** Data supplied follows **

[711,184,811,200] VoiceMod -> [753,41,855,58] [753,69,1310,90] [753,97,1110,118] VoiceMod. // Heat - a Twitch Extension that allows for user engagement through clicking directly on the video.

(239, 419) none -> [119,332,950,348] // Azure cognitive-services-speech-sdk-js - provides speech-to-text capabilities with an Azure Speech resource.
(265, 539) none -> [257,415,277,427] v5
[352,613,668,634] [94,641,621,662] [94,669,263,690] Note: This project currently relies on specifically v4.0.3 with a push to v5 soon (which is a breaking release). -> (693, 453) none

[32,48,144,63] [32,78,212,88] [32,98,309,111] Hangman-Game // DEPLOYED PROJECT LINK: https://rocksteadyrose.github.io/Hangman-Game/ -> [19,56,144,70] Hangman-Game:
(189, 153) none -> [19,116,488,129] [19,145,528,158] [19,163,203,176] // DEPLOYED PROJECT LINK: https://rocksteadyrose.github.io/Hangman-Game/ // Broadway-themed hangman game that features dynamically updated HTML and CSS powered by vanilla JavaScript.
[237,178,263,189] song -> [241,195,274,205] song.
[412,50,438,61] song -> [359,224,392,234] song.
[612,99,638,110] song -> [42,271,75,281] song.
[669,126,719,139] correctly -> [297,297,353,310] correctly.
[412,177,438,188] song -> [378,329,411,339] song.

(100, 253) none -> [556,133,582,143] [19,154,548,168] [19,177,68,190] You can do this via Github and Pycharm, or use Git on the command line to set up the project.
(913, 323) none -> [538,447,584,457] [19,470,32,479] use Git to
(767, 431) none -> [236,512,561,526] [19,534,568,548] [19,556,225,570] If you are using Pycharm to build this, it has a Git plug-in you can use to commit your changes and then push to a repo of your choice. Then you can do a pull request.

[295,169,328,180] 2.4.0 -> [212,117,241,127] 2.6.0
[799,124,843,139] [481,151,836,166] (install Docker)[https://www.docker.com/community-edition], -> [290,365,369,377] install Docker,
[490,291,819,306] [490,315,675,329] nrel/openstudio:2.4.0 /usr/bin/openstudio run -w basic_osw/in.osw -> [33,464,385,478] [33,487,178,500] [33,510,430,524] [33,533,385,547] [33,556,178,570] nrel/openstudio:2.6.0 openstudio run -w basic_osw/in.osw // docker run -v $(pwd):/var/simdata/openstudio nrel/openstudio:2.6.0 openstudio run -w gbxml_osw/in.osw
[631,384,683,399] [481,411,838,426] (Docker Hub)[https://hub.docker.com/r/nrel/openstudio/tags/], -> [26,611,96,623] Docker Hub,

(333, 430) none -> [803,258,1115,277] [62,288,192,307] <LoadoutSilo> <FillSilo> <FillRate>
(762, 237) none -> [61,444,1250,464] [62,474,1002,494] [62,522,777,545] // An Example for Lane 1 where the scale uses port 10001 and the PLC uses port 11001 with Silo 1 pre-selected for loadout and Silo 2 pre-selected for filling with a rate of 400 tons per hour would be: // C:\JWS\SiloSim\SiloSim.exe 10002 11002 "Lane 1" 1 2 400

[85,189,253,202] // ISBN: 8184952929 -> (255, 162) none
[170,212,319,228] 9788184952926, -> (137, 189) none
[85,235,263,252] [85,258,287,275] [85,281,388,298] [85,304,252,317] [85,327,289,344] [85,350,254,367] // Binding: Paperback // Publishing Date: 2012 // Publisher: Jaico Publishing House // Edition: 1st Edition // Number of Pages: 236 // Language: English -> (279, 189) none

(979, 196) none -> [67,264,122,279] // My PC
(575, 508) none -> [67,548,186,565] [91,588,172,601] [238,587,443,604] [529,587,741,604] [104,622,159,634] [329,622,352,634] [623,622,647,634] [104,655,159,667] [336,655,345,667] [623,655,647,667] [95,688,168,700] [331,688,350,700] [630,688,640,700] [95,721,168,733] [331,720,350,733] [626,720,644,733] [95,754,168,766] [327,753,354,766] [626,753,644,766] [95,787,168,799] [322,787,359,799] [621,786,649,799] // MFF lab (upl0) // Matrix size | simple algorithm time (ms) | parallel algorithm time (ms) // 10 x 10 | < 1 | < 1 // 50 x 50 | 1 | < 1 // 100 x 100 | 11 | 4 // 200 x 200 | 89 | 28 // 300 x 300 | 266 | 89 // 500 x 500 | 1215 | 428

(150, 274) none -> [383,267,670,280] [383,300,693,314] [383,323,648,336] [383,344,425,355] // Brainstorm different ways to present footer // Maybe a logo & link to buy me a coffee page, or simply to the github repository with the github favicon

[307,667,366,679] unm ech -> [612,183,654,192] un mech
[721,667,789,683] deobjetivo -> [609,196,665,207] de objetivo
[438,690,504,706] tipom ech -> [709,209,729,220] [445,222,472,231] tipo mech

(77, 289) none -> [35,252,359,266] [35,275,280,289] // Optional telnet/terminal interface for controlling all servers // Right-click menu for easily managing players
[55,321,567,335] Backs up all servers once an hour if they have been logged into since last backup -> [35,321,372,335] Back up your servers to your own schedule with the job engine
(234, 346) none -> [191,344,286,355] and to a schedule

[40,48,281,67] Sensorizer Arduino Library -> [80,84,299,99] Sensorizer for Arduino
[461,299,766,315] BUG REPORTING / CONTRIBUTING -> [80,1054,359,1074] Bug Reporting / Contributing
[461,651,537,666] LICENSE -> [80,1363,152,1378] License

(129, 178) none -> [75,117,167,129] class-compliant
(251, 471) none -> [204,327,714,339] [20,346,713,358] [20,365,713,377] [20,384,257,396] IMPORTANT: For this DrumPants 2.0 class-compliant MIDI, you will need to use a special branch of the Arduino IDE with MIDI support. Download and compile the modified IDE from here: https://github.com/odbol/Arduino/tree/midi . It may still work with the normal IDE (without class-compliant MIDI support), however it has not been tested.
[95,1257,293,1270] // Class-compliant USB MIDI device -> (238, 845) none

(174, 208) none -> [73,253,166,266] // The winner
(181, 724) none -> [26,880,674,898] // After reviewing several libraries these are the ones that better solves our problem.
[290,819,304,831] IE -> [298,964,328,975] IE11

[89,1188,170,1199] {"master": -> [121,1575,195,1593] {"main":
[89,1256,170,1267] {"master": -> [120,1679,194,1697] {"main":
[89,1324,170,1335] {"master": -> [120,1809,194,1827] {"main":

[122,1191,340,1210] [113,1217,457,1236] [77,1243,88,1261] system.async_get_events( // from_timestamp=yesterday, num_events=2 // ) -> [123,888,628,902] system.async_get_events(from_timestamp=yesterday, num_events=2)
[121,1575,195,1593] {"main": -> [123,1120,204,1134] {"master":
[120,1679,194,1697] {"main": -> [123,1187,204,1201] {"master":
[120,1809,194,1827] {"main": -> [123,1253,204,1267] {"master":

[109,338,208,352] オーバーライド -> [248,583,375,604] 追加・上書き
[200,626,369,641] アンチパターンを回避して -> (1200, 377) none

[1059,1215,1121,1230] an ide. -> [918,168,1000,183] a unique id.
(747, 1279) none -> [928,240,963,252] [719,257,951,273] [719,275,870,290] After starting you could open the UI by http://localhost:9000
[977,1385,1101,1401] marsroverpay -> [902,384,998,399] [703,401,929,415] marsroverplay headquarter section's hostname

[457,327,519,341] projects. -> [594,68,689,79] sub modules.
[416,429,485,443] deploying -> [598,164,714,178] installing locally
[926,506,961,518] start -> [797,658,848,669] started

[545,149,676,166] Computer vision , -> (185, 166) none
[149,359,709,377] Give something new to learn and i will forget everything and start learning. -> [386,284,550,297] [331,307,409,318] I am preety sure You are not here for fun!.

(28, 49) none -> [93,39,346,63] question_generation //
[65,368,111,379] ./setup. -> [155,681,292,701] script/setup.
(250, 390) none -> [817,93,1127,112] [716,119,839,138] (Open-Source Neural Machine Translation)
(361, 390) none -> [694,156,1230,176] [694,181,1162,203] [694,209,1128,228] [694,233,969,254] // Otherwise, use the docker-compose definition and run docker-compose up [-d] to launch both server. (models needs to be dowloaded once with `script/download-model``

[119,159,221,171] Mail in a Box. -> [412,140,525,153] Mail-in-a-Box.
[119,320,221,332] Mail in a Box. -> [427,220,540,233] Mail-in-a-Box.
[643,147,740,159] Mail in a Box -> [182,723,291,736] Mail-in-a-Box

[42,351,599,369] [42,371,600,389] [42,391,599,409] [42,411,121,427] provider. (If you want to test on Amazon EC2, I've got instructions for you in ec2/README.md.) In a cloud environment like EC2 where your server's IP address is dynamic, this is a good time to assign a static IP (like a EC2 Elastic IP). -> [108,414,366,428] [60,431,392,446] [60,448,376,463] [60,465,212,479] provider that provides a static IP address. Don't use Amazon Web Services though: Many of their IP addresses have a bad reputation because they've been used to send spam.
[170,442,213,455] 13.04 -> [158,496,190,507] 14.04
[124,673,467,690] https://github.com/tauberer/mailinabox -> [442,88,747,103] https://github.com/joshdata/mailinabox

** End of Data supplied **

_About this task_
In the entries above, find the line with "[170,212,319,228] 9788184952926, ->" and the line with "(979, 196) none -> [67,264,122,279] // My PC", then restate word for word both of them and every line between, with nothing more.

_Task output_
[170,212,319,228] 9788184952926, -> (137, 189) none
[85,235,263,252] [85,258,287,275] [85,281,388,298] [85,304,252,317] [85,327,289,344] [85,350,254,367] // Binding: Paperback // Publishing Date: 2012 // Publisher: Jaico Publishing House // Edition: 1st Edition // Number of Pages: 236 // Language: English -> (279, 189) none

(979, 196) none -> [67,264,122,279] // My PC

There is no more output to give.